How to complete this task> What you return must be the full listing, word for word, with no images in it.
______________________________
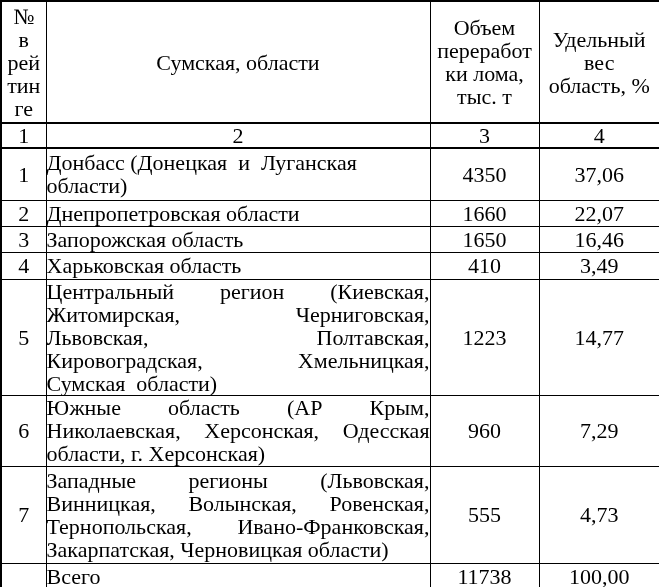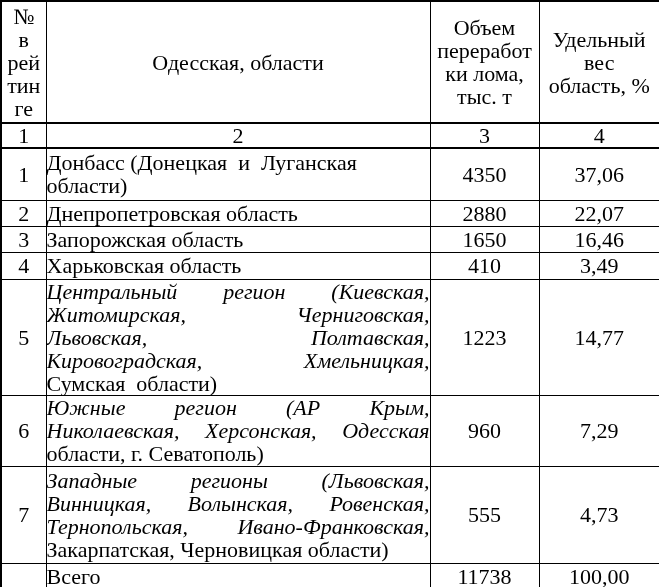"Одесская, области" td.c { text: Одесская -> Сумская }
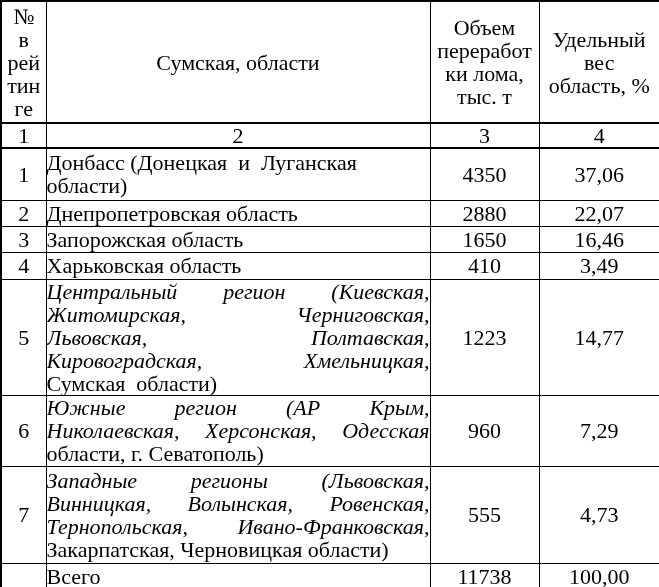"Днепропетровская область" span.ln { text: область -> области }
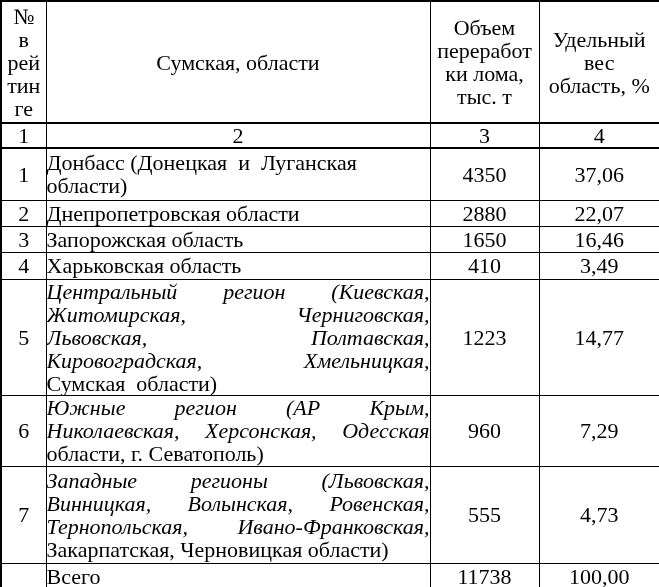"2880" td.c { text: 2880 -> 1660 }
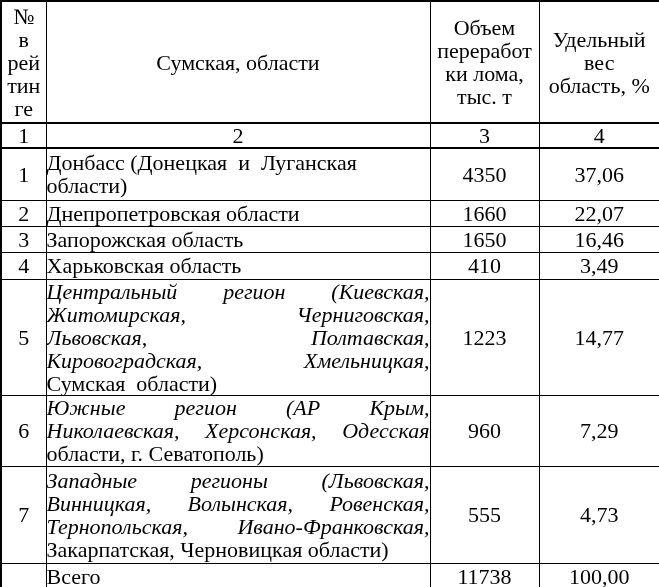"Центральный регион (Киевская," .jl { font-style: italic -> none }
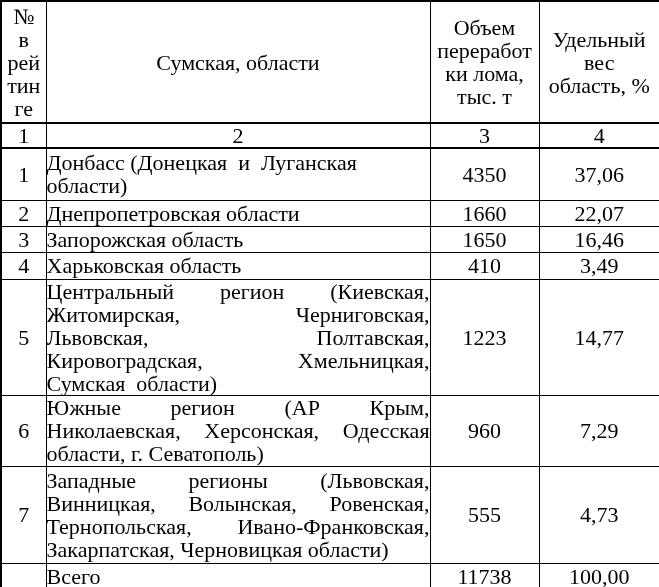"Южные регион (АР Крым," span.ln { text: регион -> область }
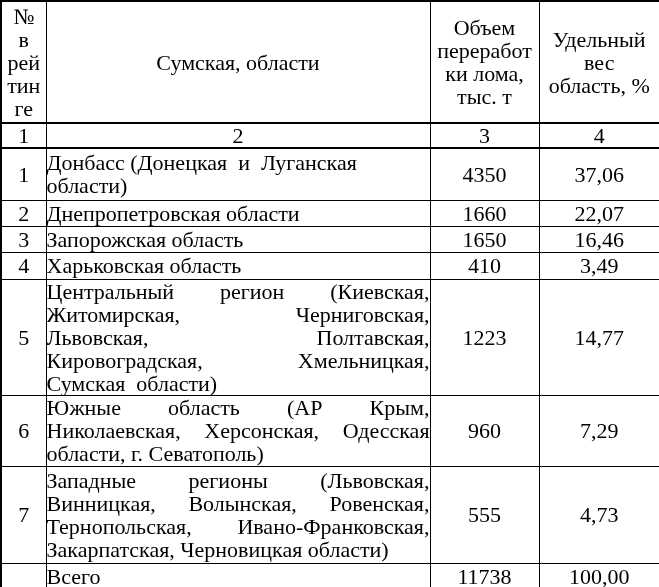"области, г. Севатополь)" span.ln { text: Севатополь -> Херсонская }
______________________________
Exercise result>
"Одесская, области" td.c { text: Одесская -> Сумская }
"Днепропетровская область" span.ln { text: область -> области }
"2880" td.c { text: 2880 -> 1660 }
"Центральный регион (Киевская," .jl { font-style: italic -> none }
"Южные регион (АР Крым," span.ln { text: регион -> область }
"области, г. Севатополь)" span.ln { text: Севатополь -> Херсонская }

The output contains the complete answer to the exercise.